[Directions]
For this exercise, output exactly and only the lines running from the one with "13px; color: #57575f; margin-bottom: 13px;" through the final line of the data below, without pictures.

--- --- ---

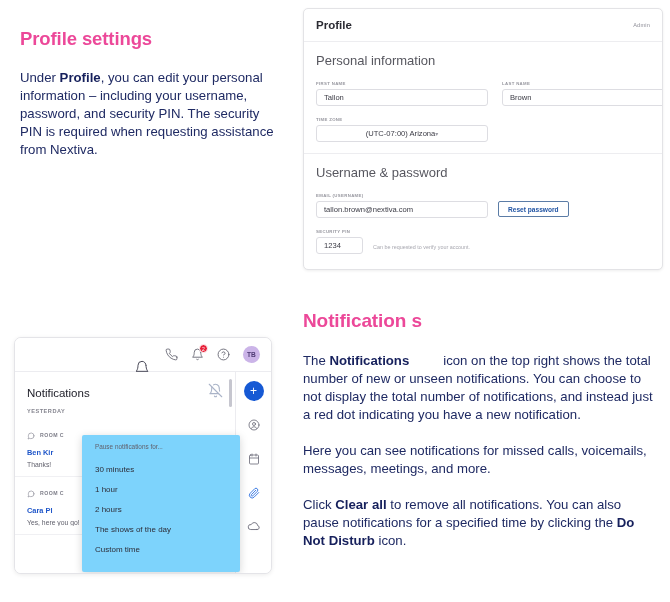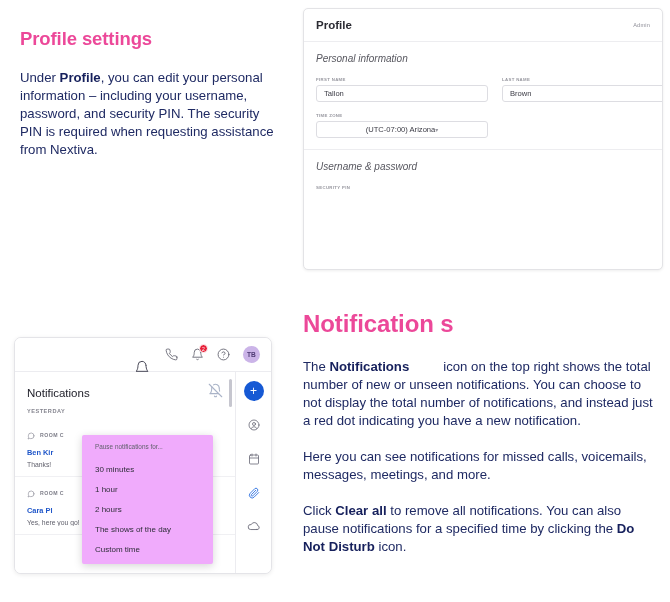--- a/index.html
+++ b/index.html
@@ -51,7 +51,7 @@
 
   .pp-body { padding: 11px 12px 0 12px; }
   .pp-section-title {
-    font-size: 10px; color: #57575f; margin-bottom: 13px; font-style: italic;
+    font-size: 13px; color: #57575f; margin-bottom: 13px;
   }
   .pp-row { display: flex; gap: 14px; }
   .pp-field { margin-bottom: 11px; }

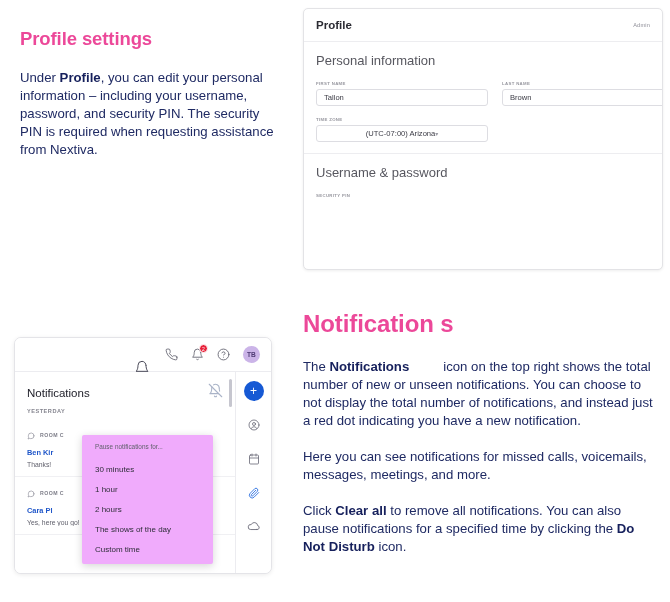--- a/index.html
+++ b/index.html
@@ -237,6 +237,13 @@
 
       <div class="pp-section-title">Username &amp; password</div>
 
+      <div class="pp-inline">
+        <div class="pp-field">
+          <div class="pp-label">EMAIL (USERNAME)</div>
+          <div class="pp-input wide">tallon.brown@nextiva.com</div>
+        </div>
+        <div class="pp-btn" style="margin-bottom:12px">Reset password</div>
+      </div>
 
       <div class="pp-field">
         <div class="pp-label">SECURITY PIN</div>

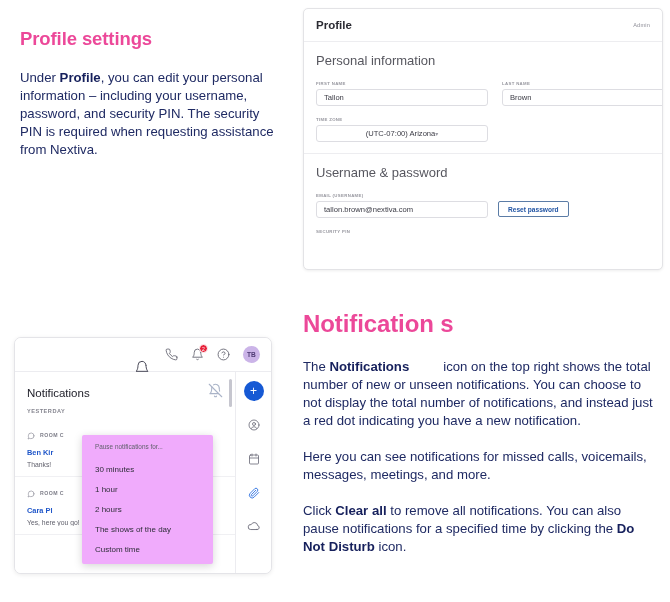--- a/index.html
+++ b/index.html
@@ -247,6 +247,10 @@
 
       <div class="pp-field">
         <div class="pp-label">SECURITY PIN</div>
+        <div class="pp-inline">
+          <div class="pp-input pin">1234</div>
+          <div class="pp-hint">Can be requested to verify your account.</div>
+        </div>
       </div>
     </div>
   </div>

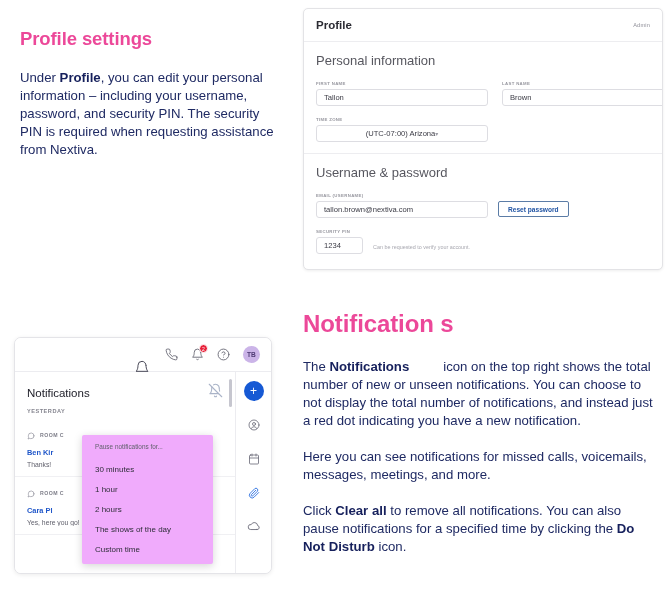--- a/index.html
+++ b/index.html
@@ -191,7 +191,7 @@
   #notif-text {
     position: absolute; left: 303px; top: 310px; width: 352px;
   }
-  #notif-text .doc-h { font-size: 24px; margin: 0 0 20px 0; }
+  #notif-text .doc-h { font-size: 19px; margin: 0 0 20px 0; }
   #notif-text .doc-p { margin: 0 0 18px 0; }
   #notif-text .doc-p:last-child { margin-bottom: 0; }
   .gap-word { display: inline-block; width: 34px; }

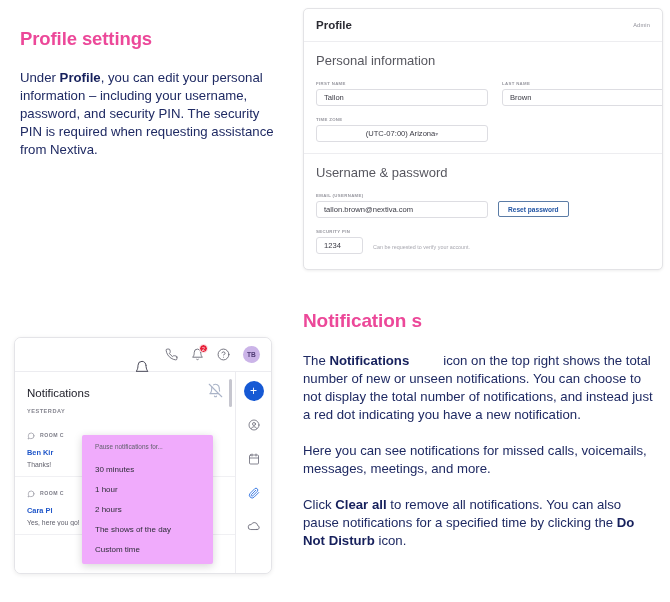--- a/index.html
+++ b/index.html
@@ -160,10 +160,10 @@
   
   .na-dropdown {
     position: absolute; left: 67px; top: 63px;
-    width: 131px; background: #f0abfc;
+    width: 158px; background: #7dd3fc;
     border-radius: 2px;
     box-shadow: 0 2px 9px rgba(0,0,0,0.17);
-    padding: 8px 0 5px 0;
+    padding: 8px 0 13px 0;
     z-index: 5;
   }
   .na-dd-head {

--- --- ---

[The answer]
+    font-size: 13px; color: #57575f; margin-bottom: 13px;
   }
   .pp-row { display: flex; gap: 14px; }
   .pp-field { margin-bottom: 11px; }

--- a/index.html
+++ b/index.html
@@ -237,6 +237,13 @@
 
       <div class="pp-section-title">Username &amp; password</div>
 
+      <div class="pp-inline">
+        <div class="pp-field">
+          <div class="pp-label">EMAIL (USERNAME)</div>
+          <div class="pp-input wide">tallon.brown@nextiva.com</div>
+        </div>
+        <div class="pp-btn" style="margin-bottom:12px">Reset password</div>
+      </div>
 
       <div class="pp-field">
         <div class="pp-label">SECURITY PIN</div>

--- a/index.html
+++ b/index.html
@@ -247,6 +247,10 @@
 
       <div class="pp-field">
         <div class="pp-label">SECURITY PIN</div>
+        <div class="pp-inline">
+          <div class="pp-input pin">1234</div>
+          <div class="pp-hint">Can be requested to verify your account.</div>
+        </div>
       </div>
     </div>
   </div>

--- a/index.html
+++ b/index.html
@@ -191,7 +191,7 @@
   #notif-text {
     position: absolute; left: 303px; top: 310px; width: 352px;
   }
-  #notif-text .doc-h { font-size: 24px; margin: 0 0 20px 0; }
+  #notif-text .doc-h { font-size: 19px; margin: 0 0 20px 0; }
   #notif-text .doc-p { margin: 0 0 18px 0; }
   #notif-text .doc-p:last-child { margin-bottom: 0; }
   .gap-word { display: inline-block; width: 34px; }

--- a/index.html
+++ b/index.html
@@ -160,10 +160,10 @@
   
   .na-dropdown {
     position: absolute; left: 67px; top: 63px;
-    width: 131px; background: #f0abfc;
+    width: 158px; background: #7dd3fc;
     border-radius: 2px;
     box-shadow: 0 2px 9px rgba(0,0,0,0.17);
-    padding: 8px 0 5px 0;
+    padding: 8px 0 13px 0;
     z-index: 5;
   }
   .na-dd-head {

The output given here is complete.